§ **The input**:
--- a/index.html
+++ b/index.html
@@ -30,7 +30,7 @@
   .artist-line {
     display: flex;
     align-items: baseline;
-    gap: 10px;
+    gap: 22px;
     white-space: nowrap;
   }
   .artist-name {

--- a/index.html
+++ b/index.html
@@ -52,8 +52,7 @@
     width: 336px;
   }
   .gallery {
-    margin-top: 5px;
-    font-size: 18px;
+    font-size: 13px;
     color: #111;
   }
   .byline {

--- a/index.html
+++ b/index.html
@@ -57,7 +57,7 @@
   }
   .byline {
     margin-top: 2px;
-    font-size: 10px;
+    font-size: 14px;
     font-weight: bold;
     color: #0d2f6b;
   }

---

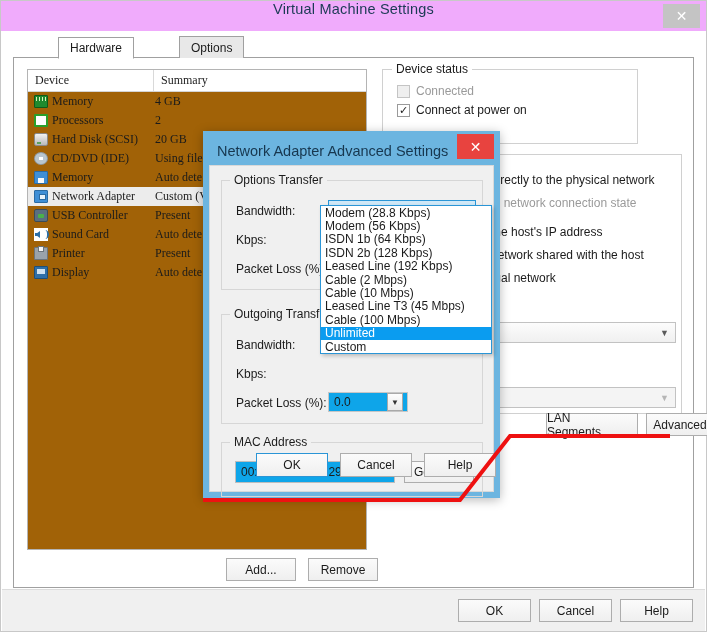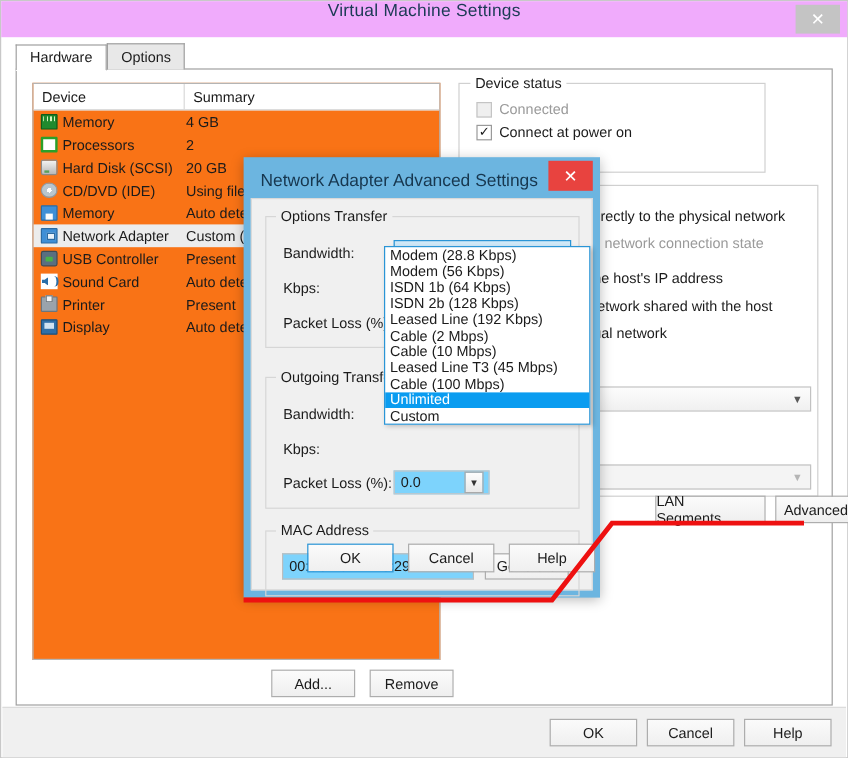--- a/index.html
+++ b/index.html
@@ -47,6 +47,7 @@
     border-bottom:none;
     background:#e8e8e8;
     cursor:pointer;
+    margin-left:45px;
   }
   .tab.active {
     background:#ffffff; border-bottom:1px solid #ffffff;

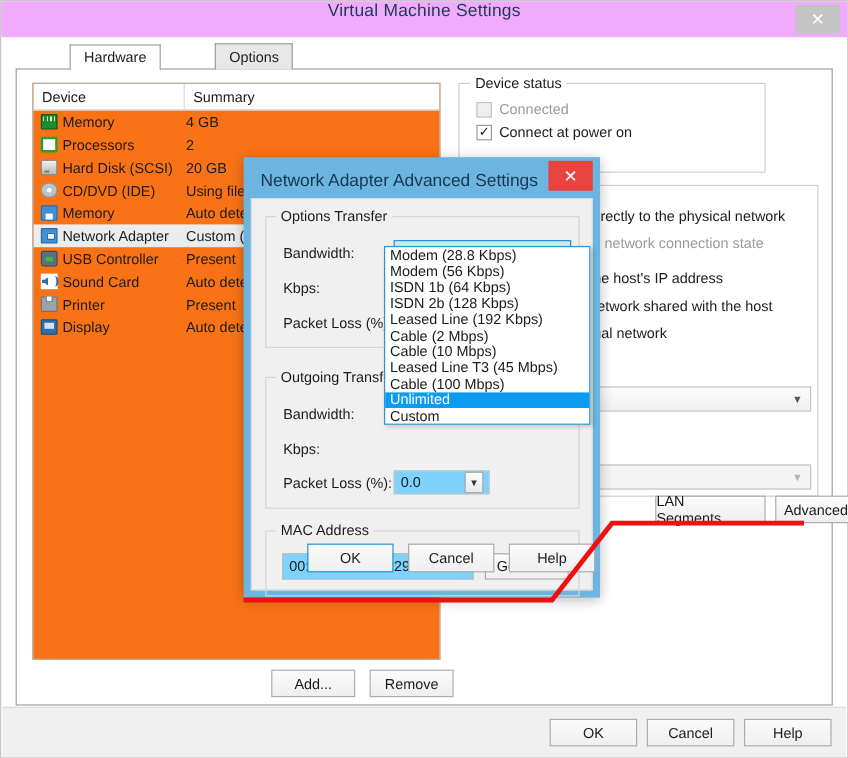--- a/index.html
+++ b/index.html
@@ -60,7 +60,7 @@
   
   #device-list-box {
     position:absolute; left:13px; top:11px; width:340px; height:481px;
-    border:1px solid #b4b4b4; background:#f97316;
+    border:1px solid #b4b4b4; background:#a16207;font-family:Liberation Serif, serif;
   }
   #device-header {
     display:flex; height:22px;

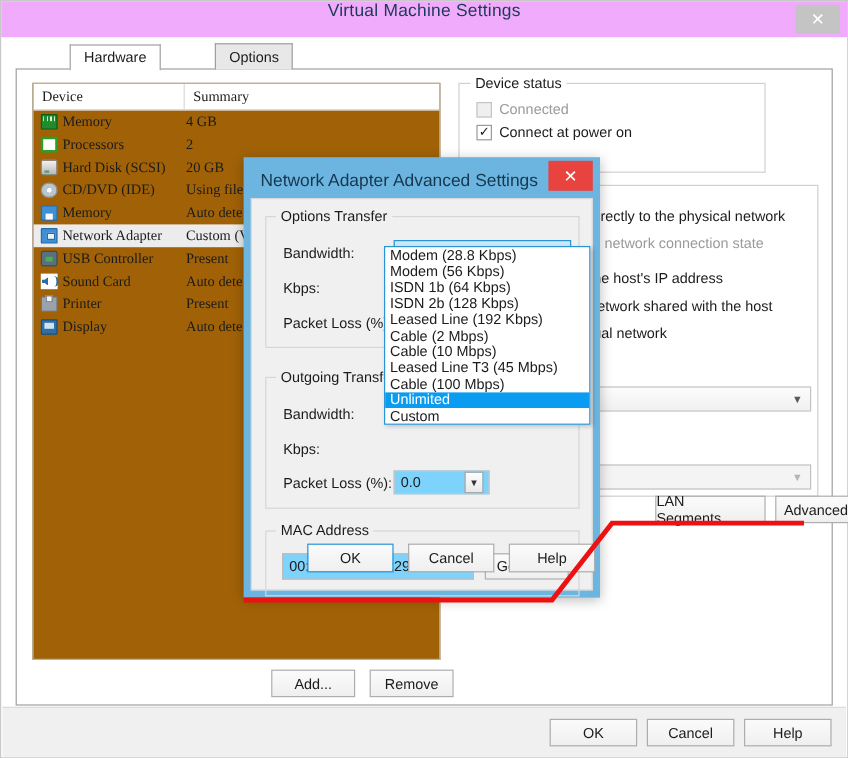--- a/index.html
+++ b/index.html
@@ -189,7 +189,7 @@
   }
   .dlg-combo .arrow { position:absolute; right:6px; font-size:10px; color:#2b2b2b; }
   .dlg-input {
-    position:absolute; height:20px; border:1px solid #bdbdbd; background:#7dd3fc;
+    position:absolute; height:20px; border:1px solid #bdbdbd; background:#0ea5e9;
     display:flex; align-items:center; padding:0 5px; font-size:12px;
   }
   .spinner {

==

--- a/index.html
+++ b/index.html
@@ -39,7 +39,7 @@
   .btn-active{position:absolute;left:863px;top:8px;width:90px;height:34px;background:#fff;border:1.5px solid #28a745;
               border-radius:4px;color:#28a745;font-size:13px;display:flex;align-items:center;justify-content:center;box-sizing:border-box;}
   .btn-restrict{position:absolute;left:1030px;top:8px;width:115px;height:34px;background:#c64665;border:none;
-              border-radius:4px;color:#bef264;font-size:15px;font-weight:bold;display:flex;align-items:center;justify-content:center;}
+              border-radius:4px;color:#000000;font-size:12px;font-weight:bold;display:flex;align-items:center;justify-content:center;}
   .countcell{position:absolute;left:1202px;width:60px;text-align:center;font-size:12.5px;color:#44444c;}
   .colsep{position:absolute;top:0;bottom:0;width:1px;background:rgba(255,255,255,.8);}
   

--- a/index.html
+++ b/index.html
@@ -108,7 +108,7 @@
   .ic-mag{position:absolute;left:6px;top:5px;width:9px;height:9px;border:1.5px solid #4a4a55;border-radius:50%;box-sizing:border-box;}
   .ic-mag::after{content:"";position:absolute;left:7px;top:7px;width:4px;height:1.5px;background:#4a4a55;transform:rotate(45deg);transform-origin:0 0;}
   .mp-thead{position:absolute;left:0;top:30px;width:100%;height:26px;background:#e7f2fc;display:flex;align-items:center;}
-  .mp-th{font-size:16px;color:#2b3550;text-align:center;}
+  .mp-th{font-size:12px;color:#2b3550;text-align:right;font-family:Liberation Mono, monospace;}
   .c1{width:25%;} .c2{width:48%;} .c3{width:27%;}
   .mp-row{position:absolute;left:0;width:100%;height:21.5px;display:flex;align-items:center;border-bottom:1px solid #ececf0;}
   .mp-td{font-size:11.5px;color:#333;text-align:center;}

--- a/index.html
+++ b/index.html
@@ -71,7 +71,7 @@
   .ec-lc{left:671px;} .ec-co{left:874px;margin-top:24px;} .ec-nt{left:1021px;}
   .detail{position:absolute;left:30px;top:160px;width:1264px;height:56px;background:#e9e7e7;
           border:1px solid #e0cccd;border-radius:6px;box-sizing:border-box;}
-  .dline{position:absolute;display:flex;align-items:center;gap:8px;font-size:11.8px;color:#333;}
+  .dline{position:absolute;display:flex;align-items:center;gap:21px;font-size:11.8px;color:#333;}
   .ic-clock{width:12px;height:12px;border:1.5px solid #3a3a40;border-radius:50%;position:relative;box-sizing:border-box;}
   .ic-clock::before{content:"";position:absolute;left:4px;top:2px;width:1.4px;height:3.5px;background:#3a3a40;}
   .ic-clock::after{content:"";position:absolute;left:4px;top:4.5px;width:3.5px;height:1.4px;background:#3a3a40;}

§ **Your assignment**:
Across the entries above, tally every line that includes the string "family", then state only the count.

§ **Your response**:
2